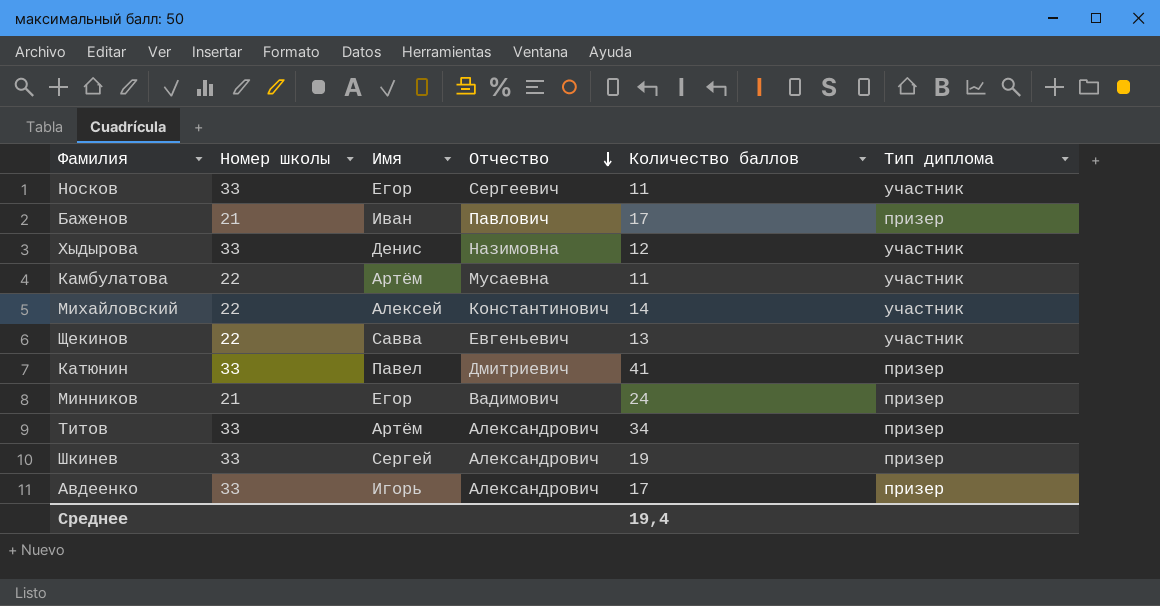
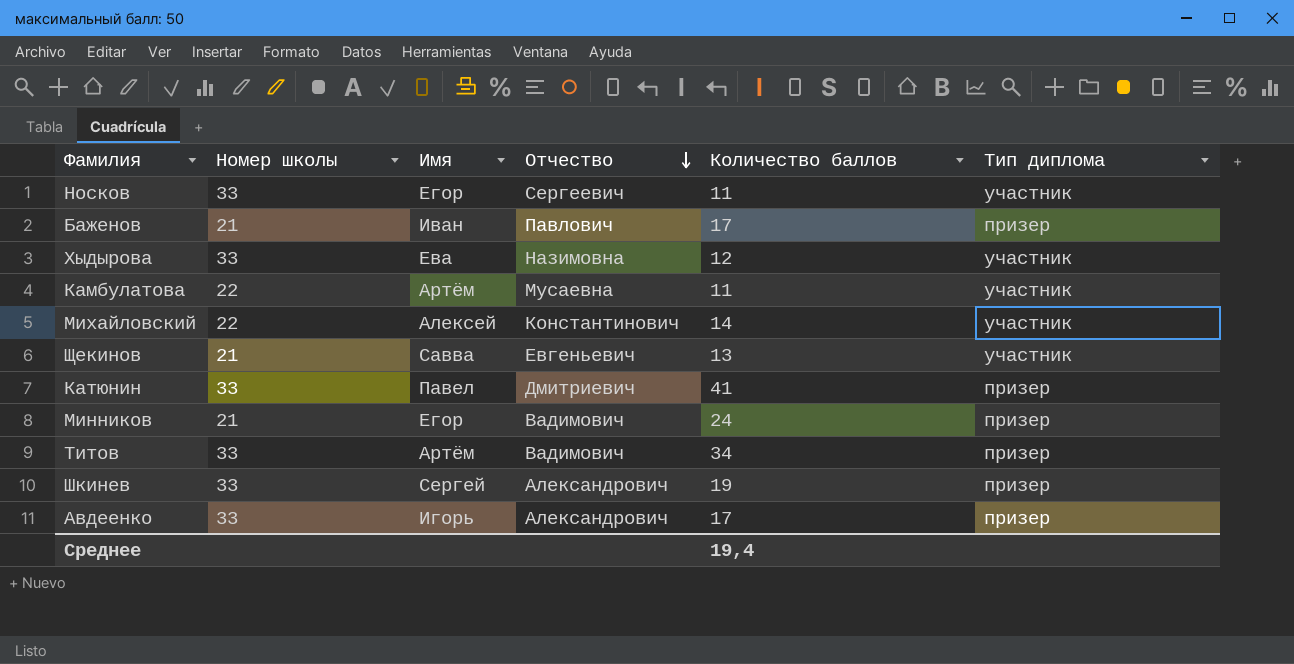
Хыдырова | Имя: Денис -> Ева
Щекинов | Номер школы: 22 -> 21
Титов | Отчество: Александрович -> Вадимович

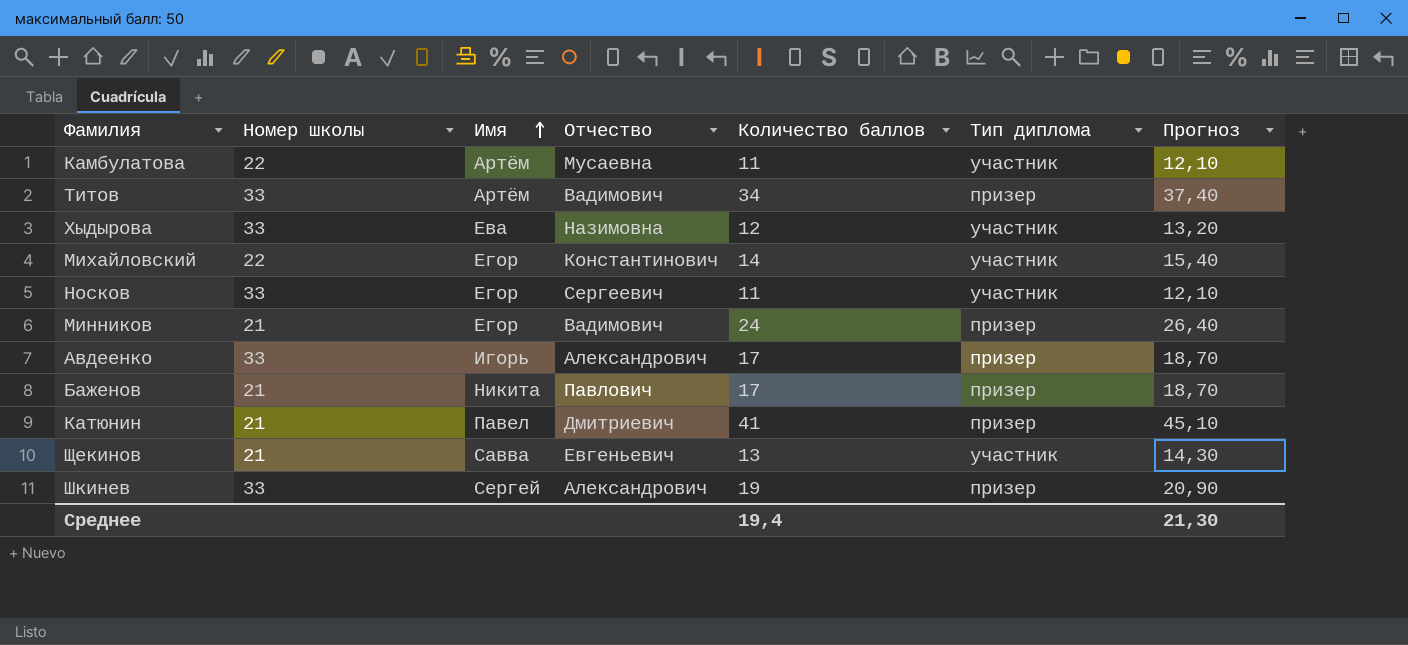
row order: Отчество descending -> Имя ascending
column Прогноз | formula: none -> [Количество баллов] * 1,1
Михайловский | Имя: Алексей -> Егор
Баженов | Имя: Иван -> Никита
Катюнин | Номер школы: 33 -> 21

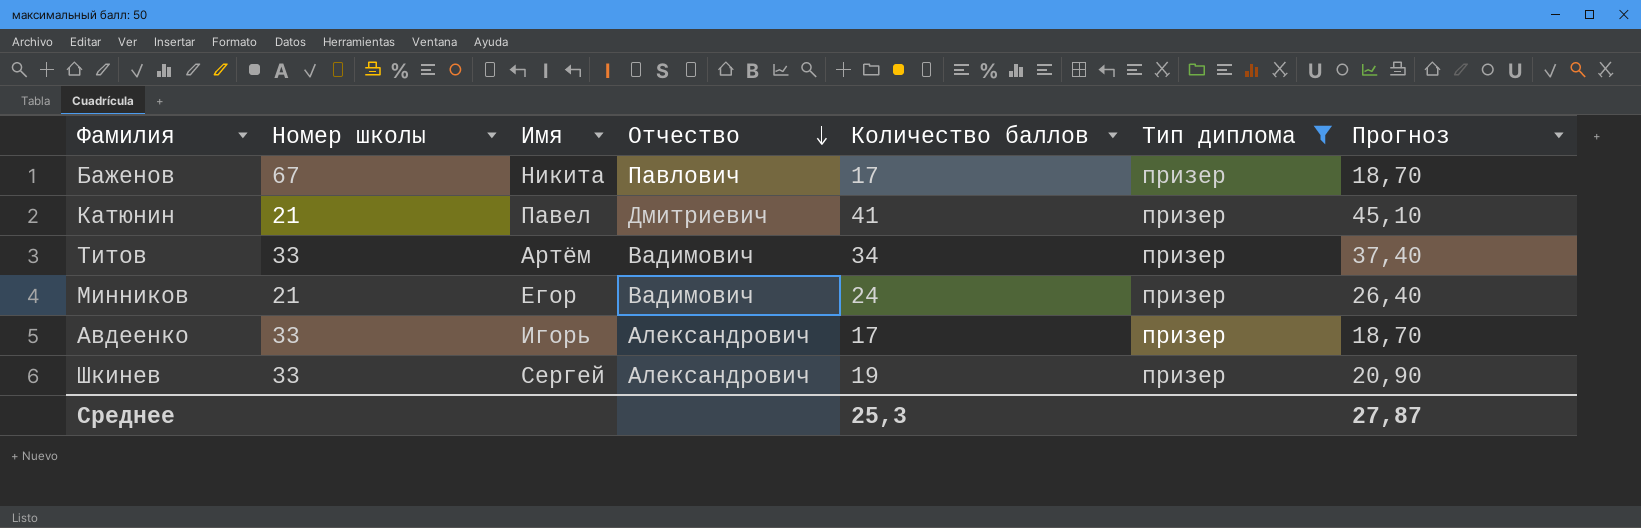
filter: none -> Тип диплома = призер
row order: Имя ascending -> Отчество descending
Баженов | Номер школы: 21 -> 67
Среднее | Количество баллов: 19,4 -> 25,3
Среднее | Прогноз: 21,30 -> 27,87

- - -

→ Instructions to follow: An exact transcription is requested of each line from the one that holds "Катюнин | Номер школы: 33 -> 21" to the end of the listing above, both boundary lines included; pictures are to be omitted.

→ Expected answer:
Катюнин | Номер школы: 33 -> 21

filter: none -> Тип диплома = призер
row order: Имя ascending -> Отчество descending
Баженов | Номер школы: 21 -> 67
Среднее | Количество баллов: 19,4 -> 25,3
Среднее | Прогноз: 21,30 -> 27,87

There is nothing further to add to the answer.